This was the ninth date of the “Got Back” tour and the smallest venue of the tour (with a capacity of 7,000).

From The Forty-Five, May 26, 2022:

Paul McCartney has no business trying this hard. Nearly five decades into the most storied career in pop music, and just four weeks shy of his 80th birthday, McCartney is still packing stadiums around the world with fans who would have bought tickets to see him even if he’d stopped writing songs when The Beatles split back in 1970. But the famously prolific singer-songwriter can’t seem to resign himself to a quiet retirement. Over the past decade, he’s released three well-received albums (including 2018’s ‘Egypt Station’, which became his first No. 1 album in the US in 36 years) and embarked on six world tours.

The ongoing pandemic threatened to derail that pace and force McCartney into what the elderly musician would have no doubt considered early retirement. But three years after he wrapped his Freshen Up tour in 2019, McCartney returned to the road last month on his Got Back tour, the name playing off of the recent success of Peter Jackson’s Get Back documentary, which followed the creation of The Beatles’ ‘Let It Be’ album and set off a residual wave of Beatlemania for the umpteenth time since the band’s debut in 1963.

Wednesday night’s stop in South Florida was a particular treat, with McCartney playing an unusually intimate set at the Seminole Hard Rock Hotel & Casino’s Hard Rock Live, which seats just 7,000. McCartney typically plays venues with at least double — and up to ten times — that capacity. The combination between the rare opportunity to see McCartney in an atypically small venue and Ticketmaster’s controversial dynamic pricing model made the show a coveted ticket item for Macca die-hards. The handful of tickets left for sale before the show retailed for more than $700, with the closest seats selling on the resale market for thousands of dollars.

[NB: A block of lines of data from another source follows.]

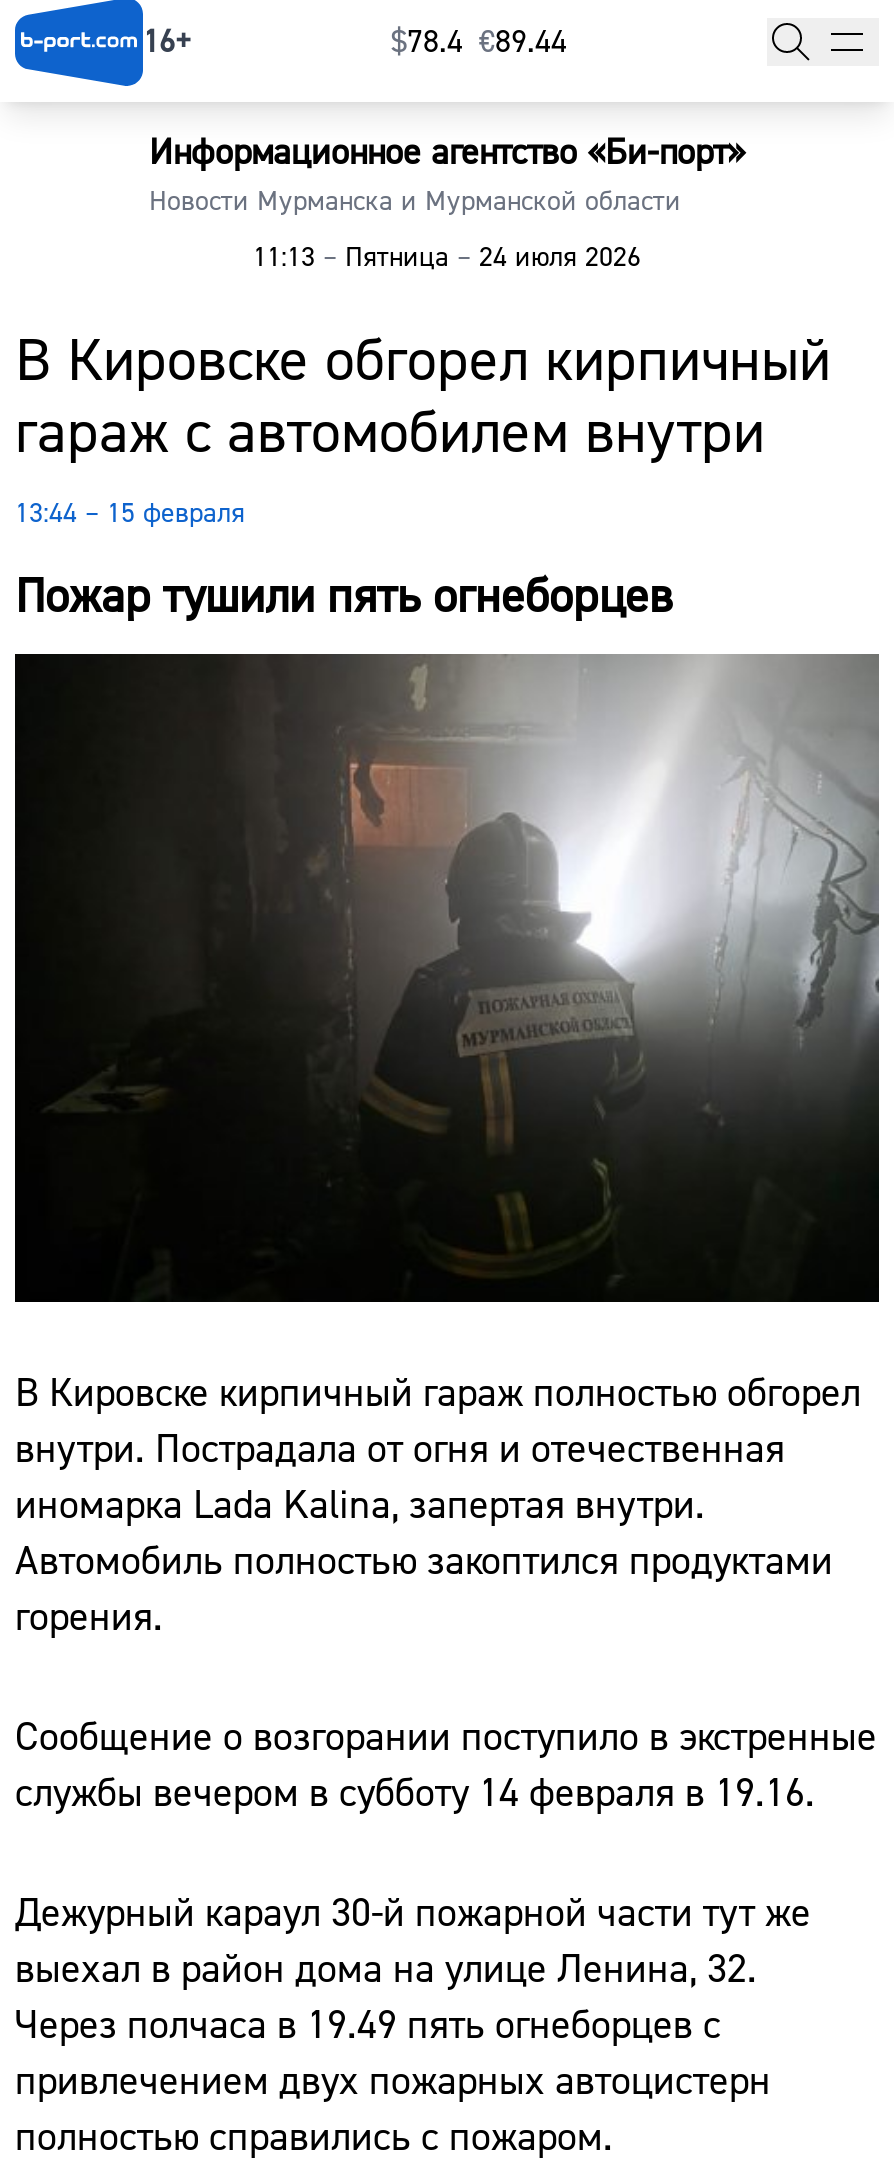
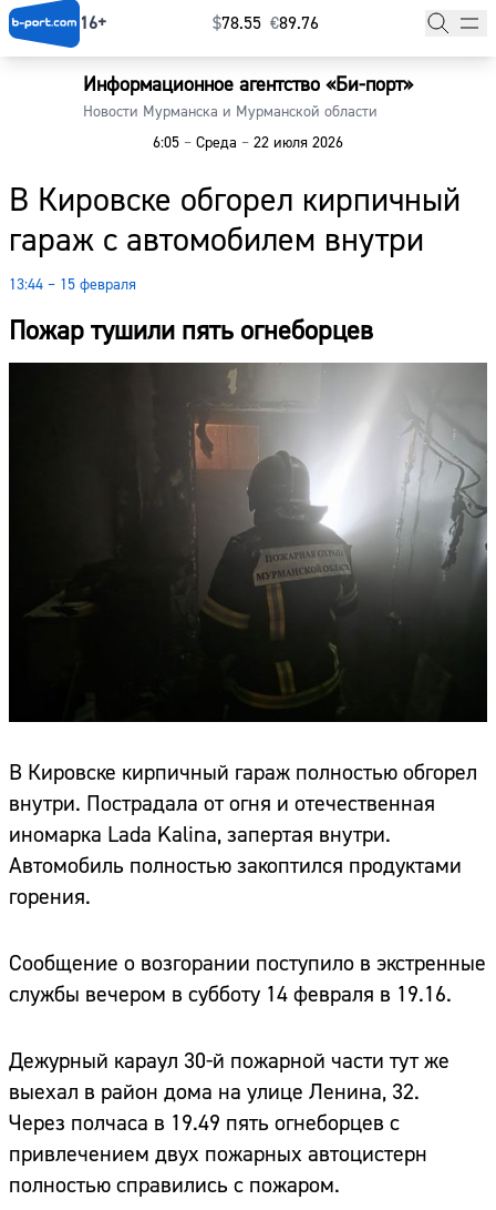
[391,22,567,62] $78.4 €89.44 -> [213,12,319,35] $78.55 €89.76
[253,241,641,277] 11:13 – Пятница – 24 июля 2026 -> [153,134,343,153] 6:05 – Среда – 22 июля 2026

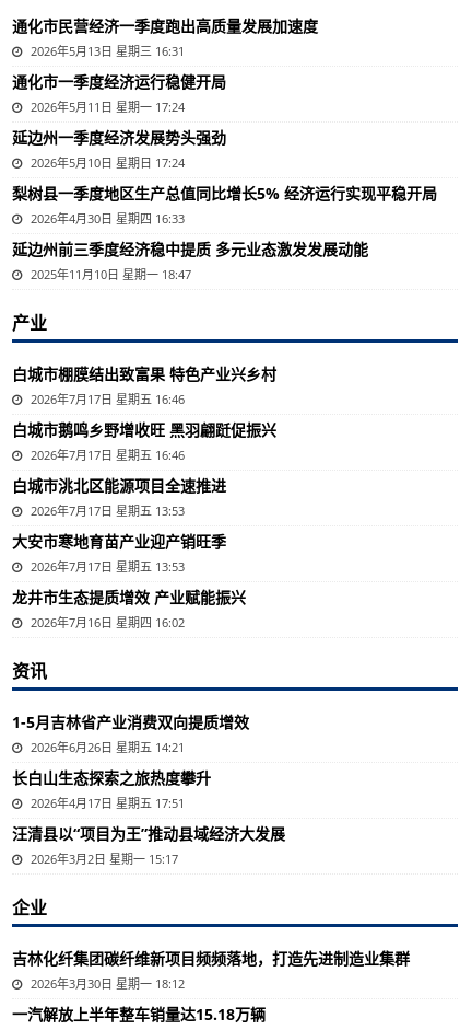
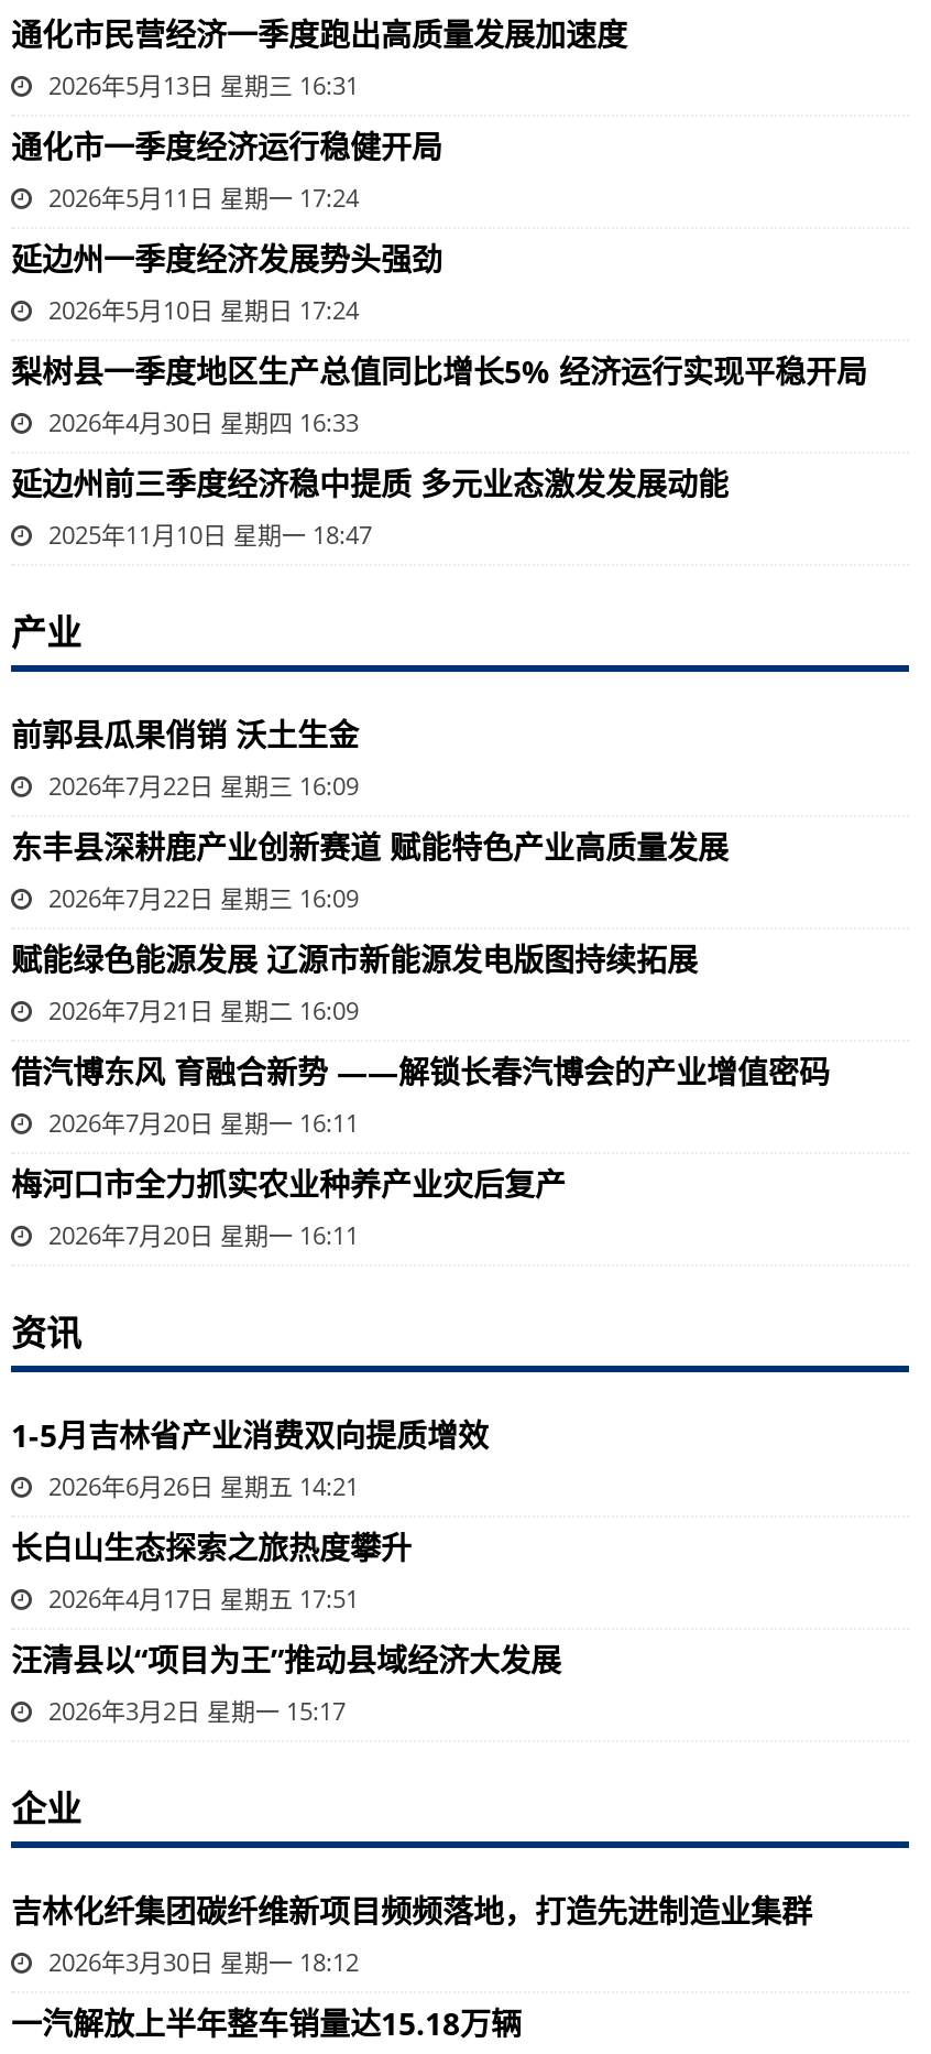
[12,363,276,407] 白城市棚膜结出致富果 特色产业兴乡村 | 2026年7月17日 星期五 16:46 -> [11,714,359,802] 前郭县瓜果俏销 沃土生金 | 2026年7月22日 星期三 16:09
[12,419,276,463] 白城市鹅鸣乡野增收旺 黑羽翩跹促振兴 | 2026年7月17日 星期五 16:46 -> [11,826,729,914] 东丰县深耕鹿产业创新赛道 赋能特色产业高质量发展 | 2026年7月22日 星期三 16:09
[12,475,226,519] 白城市洮北区能源项目全速推进 | 2026年7月17日 星期五 13:53 -> [11,938,698,1026] 赋能绿色能源发展 辽源市新能源发电版图持续拓展 | 2026年7月21日 星期二 16:09
[12,531,226,575] 大安市寒地育苗产业迎产销旺季 | 2026年7月17日 星期五 13:53 -> [11,1051,830,1139] 借汽博东风 育融合新势 ——解锁长春汽博会的产业增值密码 | 2026年7月20日 星期一 16:11
[12,587,246,630] 龙井市生态提质增效 产业赋能振兴 | 2026年7月16日 星期四 16:02 -> [11,1163,566,1251] 梅河口市全力抓实农业种养产业灾后复产 | 2026年7月20日 星期一 16:11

Those who did make it into the venue were well rewarded with an energetic two-and-a-half hour, nearly 40-song set spanning McCartney’s 50-year career, including the first song he ever wrote with The Quarrymen — the band that would later become The Beatles.

Rather than opting for the theatrics of an extravagant entrance befitting a knight, Sir Paul sauntered onto the stage with his band shortly after 8 p.m., said a quick hello, and launched straight into ‘Can’t Buy Me Love.’ He followed with Wings’ ‘Junior’s Farm’ and a sublime ‘Letting Go’ punctuated with sax, trombone, and trumpet. He didn’t stray from The Beatles catalogue for too long, returning to it with ‘Got to Get You Into My Life’ before sprinkling in a newer one, ‘Come On to Me,’ from Egypt Station.

A classic McCartney setlist, the songs touched upon every era of the musician’s career arc, from The Beatles, to Wings, to his solo albums. He diverted from his own songs once, on ‘Foxy Lady’, which he played in tribute to his late contemporary Jimi Hendrix. McCartney has played this tribute for years, and he always tells the same story about the time Hendrix played the title track off ‘Sgt. Pepper’s Lonely Hearts Club Band’ at a party the weekend the record came out. By the end of the song, Hendrix was wildly out of tune. He called out for assistance from Eric Clapton, who was in the audience but declined to help re-tune the guitar.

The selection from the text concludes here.